Title: The Burning Air
Author: Erin Kelly
Genre: Suspense, Thriller
Source: Library
Rating: 5 out of 5
After Lydia MacBride dies, her family decide to scatter her ashes at the family barn in Devon, a place that has special meaning for them all and somewhere they visit every Bonfire night. When the eldest daughter Sophie arrives she is surprised to find her father blind drunk. It is not like Rowan at all and she puts it down to grief, not knowing he has in fact read some uncomfortable truths in his dead wife’s diaries. Secrets she never wanted her family to know.
Sophie, meanwhile, has secrets of her own. Her husband Will had an affair and she is struggling to forgive him, although they have stayed together – in part for their three children, including a new baby. No one in her family is aware of Will’s infidelity and puts Sophie’s more than stressed behaviour down to a mixture of grief and dealing with the baby. It’s why they convince her to take the night off and go into town on bonfire night.
Her younger brother’s gorgeous but shy new girlfriend Kerry happily agrees to babysit.

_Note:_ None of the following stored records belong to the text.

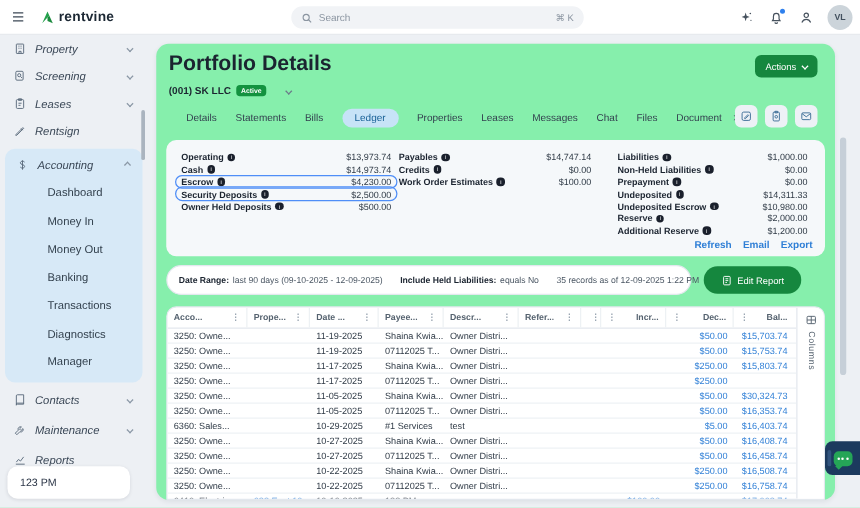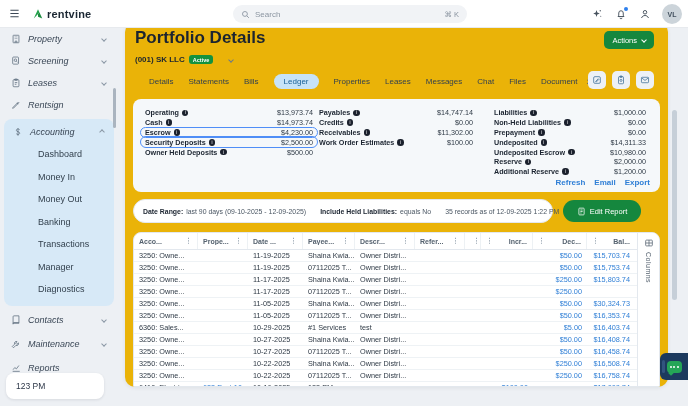--- a/index.html
+++ b/index.html
@@ -40,7 +40,7 @@
   .side-scroll{position:absolute;left:113px;top:60px;width:3px;height:40px;background:#aab4bf;border-radius:2px;}
 
   
-  .card{position:absolute;left:125px;top:22px;width:543px;height:365px;background:#eab308;
+  .card{position:absolute;left:125px;top:35px;width:543px;height:365px;background:#86efac;
     border-radius:10px;box-shadow:0 1px 4px rgba(16,24,40,.07);overflow:hidden;}
   .page-title{position:absolute;left:10px;top:6px;font-size:17px;font-weight:600;color:#1b2430;}
   .actions-btn{position:absolute;right:14px;top:9px;height:18px;background:#15873e;border-radius:5px;

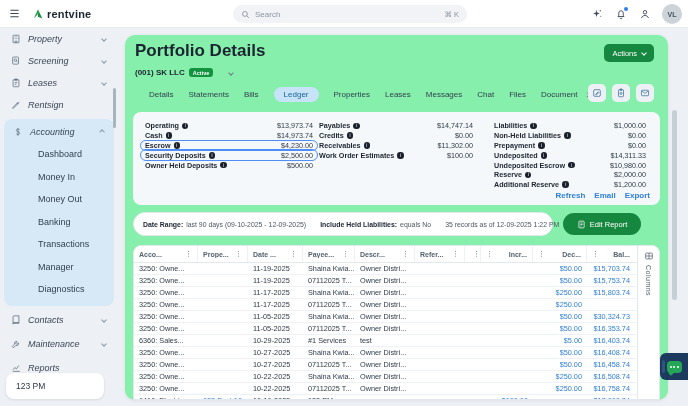--- a/index.html
+++ b/index.html
@@ -348,11 +348,6 @@
           <span class="sval">$0.00</span>
         </div>
         <div class="srow">
-          <span class="slbl">Receivables</span>
-          <span class="sinfo">i</span>
-          <span class="sval">$11,302.00</span>
-        </div>
-        <div class="srow">
           <span class="slbl">Work Order Estimates</span>
           <span class="sinfo">i</span>
           <span class="sval">$100.00</span>

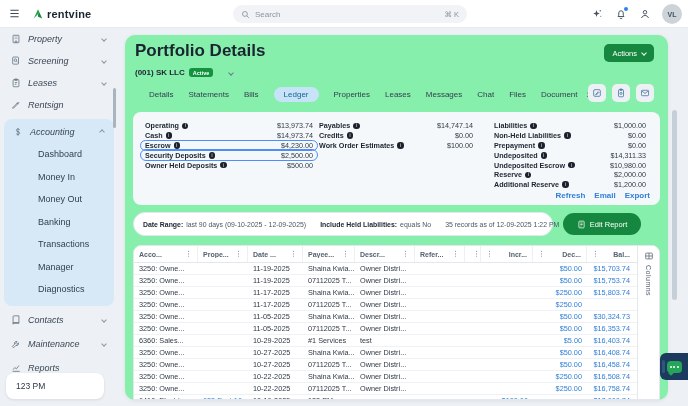--- a/index.html
+++ b/index.html
@@ -221,8 +221,8 @@
         <div class="subitem">Money Out</div>
         <div class="subitem">Banking</div>
         <div class="subitem">Transactions</div>
+        <div class="subitem">Diagnostics</div>
         <div class="subitem">Manager</div>
-        <div class="subitem">Diagnostics</div>
       </div>
   </div>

Against her better judgement – she is wary of Kerry without knowing why – Sophie gives in, only to return to an empty house. Kerry and her baby girl are missing and, in Kerry’s belongings, Sophie and Rowan find the name of someone they haven’t heard of in years…and hoped never too again.
It’s at this point the book, which was already pretty dark, becomes darker still with a twist that moves it away from a story about a stolen baby into something much more sinister. Whilst Lydia may not have wanted her family to know her secrets, someone else does, someone who has been working at destroying what they see as a too perfect family for a long time.
The way who this is is disclosed is really clever and it took a moment for it to “click” with me when it was revealed. Then I had to smile when I realised how well I’d been led in the wrong direction. It turned the book from one I was enjoying into a real page turner, one I couldn’t put down. It’s one of the things I love about Erin Kelly’s books, they are never quite what they seem.
She has done a really good job of building the story and developing all of the central characters. The location, dark, foggy, remote, Devon adds to the tension. As well as a story of a stolen baby this is about family, love, and class. That one person could wreak so much havoc is scary but how they do it isn’t outside the realms of believability…something I think could easily have happened. Thankfully it didn’t…making it a highly recommended read.